What a beautiful morning! After a couple of days with blustering winds and snow crossing the Scotia Sea we woke this morning to blue skies - and yes wind but it was a weeny bit warmer, I think! We have arrived at South Georgia! When I say we woke, we got a wake up call at 4am because we had just rounded the point at Cape Disappointment and were entering Drygalski fjord. The fjord is rather spectacular. Towering snow-patched mountains, rugged rocks showing slabs of red and green here and there. As someone said it’s like the Swiss Alps had been plonked into the Scotia sea. We all huddled in the Observation lounge dashing out every now and then on deck to get photos. It was chilly and extremely windy! We drank the coffee machine dry and then once 5:30 came ducked down for an early morning pastry. It was a marvelous couple of hours but then we scuttled back to bed for a bit of sleep before the breakfast call.

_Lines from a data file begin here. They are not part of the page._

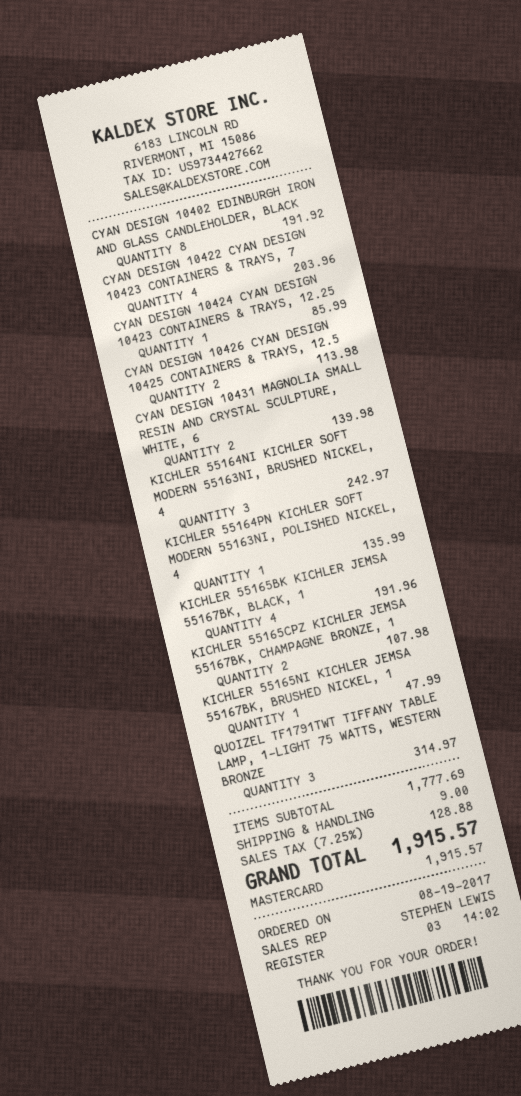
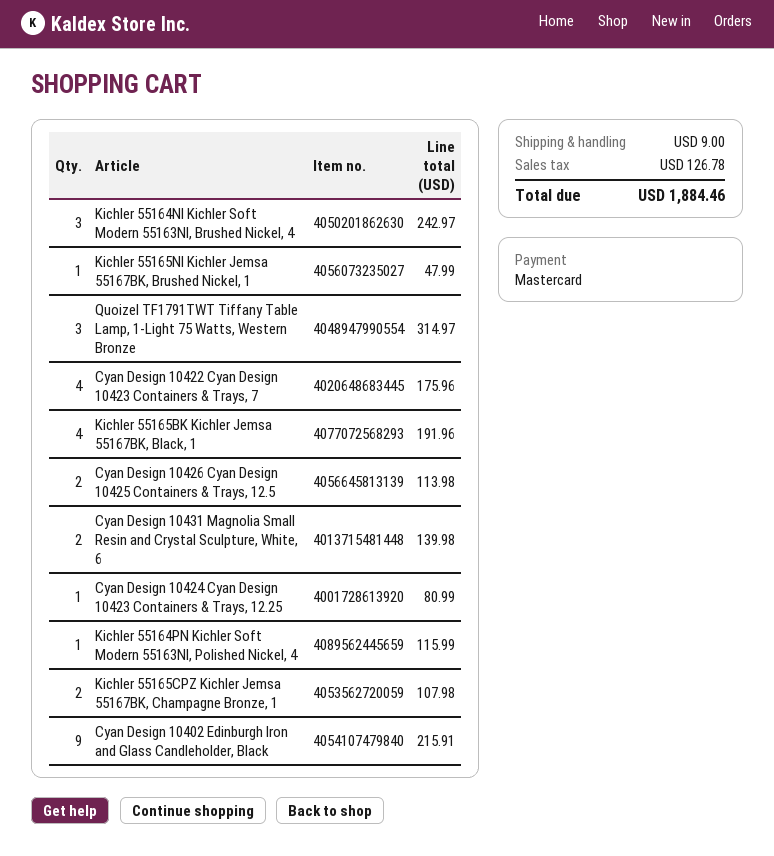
CYAN DESIGN 10402 EDINBURGH IRON AND GLASS CANDLEHOLDER, BLACK: 8 for 191.92 -> 9 for 215.91
CYAN DESIGN 10422 CYAN DESIGN 10423 CONTAINERS & TRAYS, 7: 4 for 203.96 -> 4 for 175.96
CYAN DESIGN 10424 CYAN DESIGN 10423 CONTAINERS & TRAYS, 12.25: 1 for 85.99 -> 1 for 80.99
KICHLER 55164PN KICHLER SOFT MODERN 55163NI, POLISHED NICKEL, 4: 1 for 135.99 -> 1 for 115.99
tax: 128.88 -> 126.78
total: 1915.57 -> 1884.46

Just a little about Drygalski because there are a number of places named for him. The first I remember was in the Ross Sea when we were there in 2020. His name fascinated me. He, Erich von Drygalski, was a German geographer, geophysicist and polar scientist. In 1901, he led the first German South Polar expedition with the ship Gauss to explore the unknown area of Antarctica lying south of the Kerguelen Islands also known as the Desolation Islands. This group of islands is partially submerged in the southern Indian Ocean. A small party from that expedition was stationed on one of the the Kerguelen Islands while the main party proceeded further south. Drygalski also paid a brief call to Heard Island (now an Australian territory) and provided the first comprehensive scientific information on the island's geology, flora and fauna. I’d love to go there. Despite being trapped in ice for nearly fourteen months until February 1903, the expedition discovered new territory in Antarctica.


The h |
The end of the Drygalski Fjord |
In the meantime back to the Drygalski Fjord .... we were all a bit bug-eyed but excited about an imminent landing amongst the wildlife! From our cabin we could almost hear the seals and penguins calling to us! We were after wildlife! So the ship sailed on to Gold Harbour where we piled into the zodiacs to wend our way through packed colonies of seals and penguins on the beach.